▶ Records
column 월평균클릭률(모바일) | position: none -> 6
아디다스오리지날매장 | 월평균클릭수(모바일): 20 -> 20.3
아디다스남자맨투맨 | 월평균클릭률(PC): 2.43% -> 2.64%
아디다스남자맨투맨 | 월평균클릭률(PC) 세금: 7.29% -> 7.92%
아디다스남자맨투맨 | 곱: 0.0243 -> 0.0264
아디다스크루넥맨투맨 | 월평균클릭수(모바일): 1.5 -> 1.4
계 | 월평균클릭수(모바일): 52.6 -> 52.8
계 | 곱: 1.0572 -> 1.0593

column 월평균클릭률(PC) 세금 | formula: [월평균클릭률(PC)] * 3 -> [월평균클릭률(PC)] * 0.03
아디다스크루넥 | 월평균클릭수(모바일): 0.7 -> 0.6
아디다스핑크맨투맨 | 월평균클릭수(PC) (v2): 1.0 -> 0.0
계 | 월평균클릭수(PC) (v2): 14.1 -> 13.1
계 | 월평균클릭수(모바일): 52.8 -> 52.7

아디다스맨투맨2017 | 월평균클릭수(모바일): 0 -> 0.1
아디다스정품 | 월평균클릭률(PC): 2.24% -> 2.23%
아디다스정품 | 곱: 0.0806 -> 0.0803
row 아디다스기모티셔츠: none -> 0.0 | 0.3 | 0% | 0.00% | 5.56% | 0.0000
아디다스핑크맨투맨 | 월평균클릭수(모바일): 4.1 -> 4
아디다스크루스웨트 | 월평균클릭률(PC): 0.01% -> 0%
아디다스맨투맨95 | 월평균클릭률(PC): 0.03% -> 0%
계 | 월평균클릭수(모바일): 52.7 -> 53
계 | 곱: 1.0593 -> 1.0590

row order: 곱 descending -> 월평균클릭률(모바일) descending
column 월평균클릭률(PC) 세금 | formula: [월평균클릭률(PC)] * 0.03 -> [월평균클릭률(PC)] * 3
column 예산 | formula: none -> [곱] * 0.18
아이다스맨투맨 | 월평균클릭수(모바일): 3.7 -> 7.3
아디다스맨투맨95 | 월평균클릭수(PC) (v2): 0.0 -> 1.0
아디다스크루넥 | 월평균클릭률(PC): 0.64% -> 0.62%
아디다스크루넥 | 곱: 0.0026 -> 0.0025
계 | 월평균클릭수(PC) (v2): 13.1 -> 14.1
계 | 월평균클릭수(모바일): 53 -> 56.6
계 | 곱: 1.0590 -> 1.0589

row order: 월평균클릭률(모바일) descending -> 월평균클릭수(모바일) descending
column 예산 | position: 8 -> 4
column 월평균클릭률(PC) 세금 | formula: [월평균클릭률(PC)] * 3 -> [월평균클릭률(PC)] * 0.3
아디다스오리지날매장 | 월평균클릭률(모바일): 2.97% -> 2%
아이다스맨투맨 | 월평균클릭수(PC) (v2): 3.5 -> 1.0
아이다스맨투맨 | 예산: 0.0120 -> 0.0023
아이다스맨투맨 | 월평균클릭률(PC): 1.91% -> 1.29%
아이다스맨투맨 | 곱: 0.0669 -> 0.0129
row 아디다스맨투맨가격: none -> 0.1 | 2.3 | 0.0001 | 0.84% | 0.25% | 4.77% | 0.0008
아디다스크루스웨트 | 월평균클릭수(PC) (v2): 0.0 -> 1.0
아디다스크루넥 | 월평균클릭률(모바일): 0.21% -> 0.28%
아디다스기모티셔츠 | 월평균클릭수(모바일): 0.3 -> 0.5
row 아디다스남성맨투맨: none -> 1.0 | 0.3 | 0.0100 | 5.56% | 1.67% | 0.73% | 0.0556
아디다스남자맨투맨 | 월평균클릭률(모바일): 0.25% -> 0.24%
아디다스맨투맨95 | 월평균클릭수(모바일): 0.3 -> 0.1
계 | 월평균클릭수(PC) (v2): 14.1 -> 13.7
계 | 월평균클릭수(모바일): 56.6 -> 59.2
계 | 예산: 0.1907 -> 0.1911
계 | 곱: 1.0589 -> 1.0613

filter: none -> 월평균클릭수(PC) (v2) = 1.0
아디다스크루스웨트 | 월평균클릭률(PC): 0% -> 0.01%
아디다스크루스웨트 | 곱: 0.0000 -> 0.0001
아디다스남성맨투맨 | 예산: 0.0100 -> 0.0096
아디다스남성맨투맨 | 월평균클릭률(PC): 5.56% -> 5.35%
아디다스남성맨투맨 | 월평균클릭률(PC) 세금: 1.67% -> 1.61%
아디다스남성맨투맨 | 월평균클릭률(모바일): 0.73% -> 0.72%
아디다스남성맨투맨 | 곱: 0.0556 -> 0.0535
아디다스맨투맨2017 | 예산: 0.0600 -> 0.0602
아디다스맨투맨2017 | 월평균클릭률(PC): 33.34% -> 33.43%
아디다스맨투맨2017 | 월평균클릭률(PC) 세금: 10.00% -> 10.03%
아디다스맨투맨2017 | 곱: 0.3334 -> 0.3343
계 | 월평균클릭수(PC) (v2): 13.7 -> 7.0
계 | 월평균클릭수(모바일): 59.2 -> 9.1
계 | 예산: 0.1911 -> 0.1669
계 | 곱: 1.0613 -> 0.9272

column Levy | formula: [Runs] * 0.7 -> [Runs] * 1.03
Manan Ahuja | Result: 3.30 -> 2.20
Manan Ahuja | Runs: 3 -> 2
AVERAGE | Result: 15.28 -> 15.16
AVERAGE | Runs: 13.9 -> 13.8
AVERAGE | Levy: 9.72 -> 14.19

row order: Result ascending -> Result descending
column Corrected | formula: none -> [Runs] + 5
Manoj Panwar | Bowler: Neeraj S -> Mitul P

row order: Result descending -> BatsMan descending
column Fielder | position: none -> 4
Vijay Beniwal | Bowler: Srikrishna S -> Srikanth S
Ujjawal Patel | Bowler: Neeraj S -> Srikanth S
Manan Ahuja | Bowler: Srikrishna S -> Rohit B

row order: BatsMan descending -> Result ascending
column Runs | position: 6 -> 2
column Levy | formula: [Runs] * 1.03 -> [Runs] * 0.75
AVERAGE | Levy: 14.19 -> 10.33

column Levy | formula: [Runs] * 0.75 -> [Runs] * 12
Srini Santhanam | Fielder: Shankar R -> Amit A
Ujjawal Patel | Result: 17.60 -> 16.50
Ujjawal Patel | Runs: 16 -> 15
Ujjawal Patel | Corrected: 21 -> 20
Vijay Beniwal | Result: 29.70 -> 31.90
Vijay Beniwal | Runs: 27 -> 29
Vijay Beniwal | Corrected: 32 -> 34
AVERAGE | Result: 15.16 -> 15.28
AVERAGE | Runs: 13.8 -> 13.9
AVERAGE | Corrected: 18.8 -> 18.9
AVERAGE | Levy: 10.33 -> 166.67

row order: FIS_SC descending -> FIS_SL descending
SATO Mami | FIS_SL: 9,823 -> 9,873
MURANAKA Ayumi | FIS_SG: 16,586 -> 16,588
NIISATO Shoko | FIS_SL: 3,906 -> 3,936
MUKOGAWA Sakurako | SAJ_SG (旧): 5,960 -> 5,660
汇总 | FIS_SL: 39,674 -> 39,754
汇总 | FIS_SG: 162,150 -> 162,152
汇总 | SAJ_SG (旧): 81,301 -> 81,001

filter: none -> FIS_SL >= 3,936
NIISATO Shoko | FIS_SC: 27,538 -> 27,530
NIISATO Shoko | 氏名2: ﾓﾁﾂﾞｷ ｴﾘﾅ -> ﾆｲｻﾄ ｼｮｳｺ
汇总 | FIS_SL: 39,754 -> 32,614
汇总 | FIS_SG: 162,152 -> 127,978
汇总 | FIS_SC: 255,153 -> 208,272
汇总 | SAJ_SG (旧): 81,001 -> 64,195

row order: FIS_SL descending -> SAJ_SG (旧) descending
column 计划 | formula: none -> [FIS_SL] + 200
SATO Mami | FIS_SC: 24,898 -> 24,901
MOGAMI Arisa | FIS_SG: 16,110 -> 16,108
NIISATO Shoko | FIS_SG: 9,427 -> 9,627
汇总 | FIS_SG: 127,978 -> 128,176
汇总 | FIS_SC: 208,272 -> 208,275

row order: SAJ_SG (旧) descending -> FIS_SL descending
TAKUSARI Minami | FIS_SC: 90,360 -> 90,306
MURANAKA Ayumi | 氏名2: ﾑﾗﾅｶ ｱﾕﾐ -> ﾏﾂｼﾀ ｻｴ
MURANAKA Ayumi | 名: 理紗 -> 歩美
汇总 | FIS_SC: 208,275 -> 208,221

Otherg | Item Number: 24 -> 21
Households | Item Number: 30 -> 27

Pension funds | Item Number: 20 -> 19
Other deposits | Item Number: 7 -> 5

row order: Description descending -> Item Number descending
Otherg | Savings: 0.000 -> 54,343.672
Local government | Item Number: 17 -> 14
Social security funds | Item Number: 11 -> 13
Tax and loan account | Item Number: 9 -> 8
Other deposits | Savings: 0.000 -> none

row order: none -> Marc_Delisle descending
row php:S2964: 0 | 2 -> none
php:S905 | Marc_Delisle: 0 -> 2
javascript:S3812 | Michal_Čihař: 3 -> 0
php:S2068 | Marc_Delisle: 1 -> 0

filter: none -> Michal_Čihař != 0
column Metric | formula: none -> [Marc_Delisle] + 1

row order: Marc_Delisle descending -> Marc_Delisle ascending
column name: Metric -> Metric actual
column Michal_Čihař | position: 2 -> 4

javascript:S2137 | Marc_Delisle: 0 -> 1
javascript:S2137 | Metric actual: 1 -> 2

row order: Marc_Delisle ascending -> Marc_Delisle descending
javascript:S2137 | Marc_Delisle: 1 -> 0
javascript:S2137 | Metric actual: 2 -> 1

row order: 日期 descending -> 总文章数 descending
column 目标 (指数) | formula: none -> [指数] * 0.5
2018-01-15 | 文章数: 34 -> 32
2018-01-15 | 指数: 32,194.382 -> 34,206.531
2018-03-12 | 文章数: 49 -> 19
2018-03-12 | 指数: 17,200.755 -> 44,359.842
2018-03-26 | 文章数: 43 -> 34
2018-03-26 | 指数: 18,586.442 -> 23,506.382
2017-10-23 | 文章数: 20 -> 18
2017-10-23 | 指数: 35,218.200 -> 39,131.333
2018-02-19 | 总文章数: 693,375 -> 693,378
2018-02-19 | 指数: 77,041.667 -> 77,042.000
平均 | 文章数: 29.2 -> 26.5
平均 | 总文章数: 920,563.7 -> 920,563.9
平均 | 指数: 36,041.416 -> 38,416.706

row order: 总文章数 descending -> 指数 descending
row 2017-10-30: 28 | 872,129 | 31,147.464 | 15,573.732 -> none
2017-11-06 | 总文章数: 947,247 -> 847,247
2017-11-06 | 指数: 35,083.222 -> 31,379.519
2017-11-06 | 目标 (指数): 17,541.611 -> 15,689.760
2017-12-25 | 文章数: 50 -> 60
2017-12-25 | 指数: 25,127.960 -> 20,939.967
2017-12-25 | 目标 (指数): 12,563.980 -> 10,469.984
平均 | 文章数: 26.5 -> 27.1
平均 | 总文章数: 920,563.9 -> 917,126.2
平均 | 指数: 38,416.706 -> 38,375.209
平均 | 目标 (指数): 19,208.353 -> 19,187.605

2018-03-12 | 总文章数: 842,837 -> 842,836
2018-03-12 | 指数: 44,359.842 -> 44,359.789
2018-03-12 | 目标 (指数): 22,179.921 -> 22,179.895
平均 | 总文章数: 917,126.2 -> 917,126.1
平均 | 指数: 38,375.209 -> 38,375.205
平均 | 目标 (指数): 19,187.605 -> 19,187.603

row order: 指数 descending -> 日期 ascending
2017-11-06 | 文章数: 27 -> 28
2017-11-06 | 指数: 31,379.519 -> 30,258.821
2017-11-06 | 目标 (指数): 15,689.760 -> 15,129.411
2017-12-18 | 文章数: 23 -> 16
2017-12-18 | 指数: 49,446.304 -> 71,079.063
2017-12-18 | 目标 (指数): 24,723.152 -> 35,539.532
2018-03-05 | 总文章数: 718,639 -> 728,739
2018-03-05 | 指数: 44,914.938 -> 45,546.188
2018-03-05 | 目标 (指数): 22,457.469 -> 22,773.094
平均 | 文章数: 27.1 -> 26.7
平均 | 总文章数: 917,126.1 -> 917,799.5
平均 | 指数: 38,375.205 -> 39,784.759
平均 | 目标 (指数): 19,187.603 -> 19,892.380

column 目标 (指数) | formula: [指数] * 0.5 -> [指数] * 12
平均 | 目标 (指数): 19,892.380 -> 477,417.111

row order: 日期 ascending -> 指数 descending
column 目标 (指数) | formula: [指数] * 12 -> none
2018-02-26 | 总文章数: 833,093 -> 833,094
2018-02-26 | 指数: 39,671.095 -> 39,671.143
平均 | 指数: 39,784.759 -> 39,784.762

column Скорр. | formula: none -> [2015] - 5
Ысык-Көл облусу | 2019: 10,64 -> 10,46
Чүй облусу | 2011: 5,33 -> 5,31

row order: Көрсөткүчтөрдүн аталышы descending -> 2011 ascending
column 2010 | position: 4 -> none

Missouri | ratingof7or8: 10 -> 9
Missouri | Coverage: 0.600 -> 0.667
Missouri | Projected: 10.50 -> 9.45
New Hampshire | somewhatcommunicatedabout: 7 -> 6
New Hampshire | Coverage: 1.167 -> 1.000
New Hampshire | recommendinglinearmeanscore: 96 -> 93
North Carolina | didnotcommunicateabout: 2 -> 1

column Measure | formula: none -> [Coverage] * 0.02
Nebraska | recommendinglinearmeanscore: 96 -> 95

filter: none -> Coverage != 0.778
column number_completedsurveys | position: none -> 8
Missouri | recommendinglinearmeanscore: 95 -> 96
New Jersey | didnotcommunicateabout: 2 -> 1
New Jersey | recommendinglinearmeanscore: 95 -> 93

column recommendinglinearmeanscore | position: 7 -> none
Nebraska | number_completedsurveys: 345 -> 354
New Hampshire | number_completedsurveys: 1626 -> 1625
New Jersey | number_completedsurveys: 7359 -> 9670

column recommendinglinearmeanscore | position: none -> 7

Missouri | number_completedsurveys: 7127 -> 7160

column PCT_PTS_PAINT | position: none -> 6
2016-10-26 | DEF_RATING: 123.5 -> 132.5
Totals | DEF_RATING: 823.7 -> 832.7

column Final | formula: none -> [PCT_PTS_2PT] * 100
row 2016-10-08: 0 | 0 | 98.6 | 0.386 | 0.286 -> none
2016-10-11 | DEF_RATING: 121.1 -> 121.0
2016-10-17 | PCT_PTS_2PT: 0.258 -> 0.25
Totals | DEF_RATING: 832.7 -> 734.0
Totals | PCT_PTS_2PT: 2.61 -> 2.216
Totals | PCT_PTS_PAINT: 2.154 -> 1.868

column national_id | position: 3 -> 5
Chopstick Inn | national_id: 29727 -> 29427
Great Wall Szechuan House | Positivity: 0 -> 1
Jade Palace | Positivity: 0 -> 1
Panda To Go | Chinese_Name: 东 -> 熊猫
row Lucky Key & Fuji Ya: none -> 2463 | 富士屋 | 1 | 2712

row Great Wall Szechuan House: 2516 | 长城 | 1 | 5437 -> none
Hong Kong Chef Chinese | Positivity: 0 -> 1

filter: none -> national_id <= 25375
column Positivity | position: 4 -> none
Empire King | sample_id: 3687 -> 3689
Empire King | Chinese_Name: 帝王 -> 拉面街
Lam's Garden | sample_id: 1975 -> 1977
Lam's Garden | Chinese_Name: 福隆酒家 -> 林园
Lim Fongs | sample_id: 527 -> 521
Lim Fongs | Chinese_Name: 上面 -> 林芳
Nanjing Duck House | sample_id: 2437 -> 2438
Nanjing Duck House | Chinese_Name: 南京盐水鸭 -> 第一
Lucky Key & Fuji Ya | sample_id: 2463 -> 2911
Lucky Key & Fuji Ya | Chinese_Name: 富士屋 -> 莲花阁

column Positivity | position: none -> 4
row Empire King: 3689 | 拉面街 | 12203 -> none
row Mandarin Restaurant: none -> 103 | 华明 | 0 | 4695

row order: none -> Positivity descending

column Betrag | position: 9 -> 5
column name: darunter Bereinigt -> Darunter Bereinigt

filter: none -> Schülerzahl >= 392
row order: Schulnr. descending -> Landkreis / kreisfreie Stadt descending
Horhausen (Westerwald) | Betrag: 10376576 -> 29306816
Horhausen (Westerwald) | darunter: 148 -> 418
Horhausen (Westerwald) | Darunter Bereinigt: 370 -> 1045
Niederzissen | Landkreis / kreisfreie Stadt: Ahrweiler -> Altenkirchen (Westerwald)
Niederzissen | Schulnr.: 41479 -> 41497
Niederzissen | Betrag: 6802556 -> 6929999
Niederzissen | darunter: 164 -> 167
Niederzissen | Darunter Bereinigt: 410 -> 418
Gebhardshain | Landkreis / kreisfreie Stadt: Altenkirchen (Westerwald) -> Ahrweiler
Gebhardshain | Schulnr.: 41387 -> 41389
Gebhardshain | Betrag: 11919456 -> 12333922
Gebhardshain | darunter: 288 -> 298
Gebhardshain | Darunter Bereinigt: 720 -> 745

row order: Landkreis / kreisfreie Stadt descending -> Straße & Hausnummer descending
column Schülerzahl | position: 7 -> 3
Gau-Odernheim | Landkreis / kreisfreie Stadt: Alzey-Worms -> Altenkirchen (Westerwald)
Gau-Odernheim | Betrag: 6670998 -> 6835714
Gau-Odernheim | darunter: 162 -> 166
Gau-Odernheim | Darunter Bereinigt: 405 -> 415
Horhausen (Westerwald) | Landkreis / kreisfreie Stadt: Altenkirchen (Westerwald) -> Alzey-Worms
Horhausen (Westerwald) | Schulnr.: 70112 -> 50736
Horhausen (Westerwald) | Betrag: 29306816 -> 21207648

▶ Your instructions
Give back exactly the lines of the listing, starting with the first and ending with the one bearing "아디다스남성맨투맨 | 월평균클릭률(모바일): 0.73% -> 0.72%". Add no other lines.

▶ Written reply
column 월평균클릭률(모바일) | position: none -> 6
아디다스오리지날매장 | 월평균클릭수(모바일): 20 -> 20.3
아디다스남자맨투맨 | 월평균클릭률(PC): 2.43% -> 2.64%
아디다스남자맨투맨 | 월평균클릭률(PC) 세금: 7.29% -> 7.92%
아디다스남자맨투맨 | 곱: 0.0243 -> 0.0264
아디다스크루넥맨투맨 | 월평균클릭수(모바일): 1.5 -> 1.4
계 | 월평균클릭수(모바일): 52.6 -> 52.8
계 | 곱: 1.0572 -> 1.0593

column 월평균클릭률(PC) 세금 | formula: [월평균클릭률(PC)] * 3 -> [월평균클릭률(PC)] * 0.03
아디다스크루넥 | 월평균클릭수(모바일): 0.7 -> 0.6
아디다스핑크맨투맨 | 월평균클릭수(PC) (v2): 1.0 -> 0.0
계 | 월평균클릭수(PC) (v2): 14.1 -> 13.1
계 | 월평균클릭수(모바일): 52.8 -> 52.7

아디다스맨투맨2017 | 월평균클릭수(모바일): 0 -> 0.1
아디다스정품 | 월평균클릭률(PC): 2.24% -> 2.23%
아디다스정품 | 곱: 0.0806 -> 0.0803
row 아디다스기모티셔츠: none -> 0.0 | 0.3 | 0% | 0.00% | 5.56% | 0.0000
아디다스핑크맨투맨 | 월평균클릭수(모바일): 4.1 -> 4
아디다스크루스웨트 | 월평균클릭률(PC): 0.01% -> 0%
아디다스맨투맨95 | 월평균클릭률(PC): 0.03% -> 0%
계 | 월평균클릭수(모바일): 52.7 -> 53
계 | 곱: 1.0593 -> 1.0590

row order: 곱 descending -> 월평균클릭률(모바일) descending
column 월평균클릭률(PC) 세금 | formula: [월평균클릭률(PC)] * 0.03 -> [월평균클릭률(PC)] * 3
column 예산 | formula: none -> [곱] * 0.18
아이다스맨투맨 | 월평균클릭수(모바일): 3.7 -> 7.3
아디다스맨투맨95 | 월평균클릭수(PC) (v2): 0.0 -> 1.0
아디다스크루넥 | 월평균클릭률(PC): 0.64% -> 0.62%
아디다스크루넥 | 곱: 0.0026 -> 0.0025
계 | 월평균클릭수(PC) (v2): 13.1 -> 14.1
계 | 월평균클릭수(모바일): 53 -> 56.6
계 | 곱: 1.0590 -> 1.0589

row order: 월평균클릭률(모바일) descending -> 월평균클릭수(모바일) descending
column 예산 | position: 8 -> 4
column 월평균클릭률(PC) 세금 | formula: [월평균클릭률(PC)] * 3 -> [월평균클릭률(PC)] * 0.3
아디다스오리지날매장 | 월평균클릭률(모바일): 2.97% -> 2%
아이다스맨투맨 | 월평균클릭수(PC) (v2): 3.5 -> 1.0
아이다스맨투맨 | 예산: 0.0120 -> 0.0023
아이다스맨투맨 | 월평균클릭률(PC): 1.91% -> 1.29%
아이다스맨투맨 | 곱: 0.0669 -> 0.0129
row 아디다스맨투맨가격: none -> 0.1 | 2.3 | 0.0001 | 0.84% | 0.25% | 4.77% | 0.0008
아디다스크루스웨트 | 월평균클릭수(PC) (v2): 0.0 -> 1.0
아디다스크루넥 | 월평균클릭률(모바일): 0.21% -> 0.28%
아디다스기모티셔츠 | 월평균클릭수(모바일): 0.3 -> 0.5
row 아디다스남성맨투맨: none -> 1.0 | 0.3 | 0.0100 | 5.56% | 1.67% | 0.73% | 0.0556
아디다스남자맨투맨 | 월평균클릭률(모바일): 0.25% -> 0.24%
아디다스맨투맨95 | 월평균클릭수(모바일): 0.3 -> 0.1
계 | 월평균클릭수(PC) (v2): 14.1 -> 13.7
계 | 월평균클릭수(모바일): 56.6 -> 59.2
계 | 예산: 0.1907 -> 0.1911
계 | 곱: 1.0589 -> 1.0613

filter: none -> 월평균클릭수(PC) (v2) = 1.0
아디다스크루스웨트 | 월평균클릭률(PC): 0% -> 0.01%
아디다스크루스웨트 | 곱: 0.0000 -> 0.0001
아디다스남성맨투맨 | 예산: 0.0100 -> 0.0096
아디다스남성맨투맨 | 월평균클릭률(PC): 5.56% -> 5.35%
아디다스남성맨투맨 | 월평균클릭률(PC) 세금: 1.67% -> 1.61%
아디다스남성맨투맨 | 월평균클릭률(모바일): 0.73% -> 0.72%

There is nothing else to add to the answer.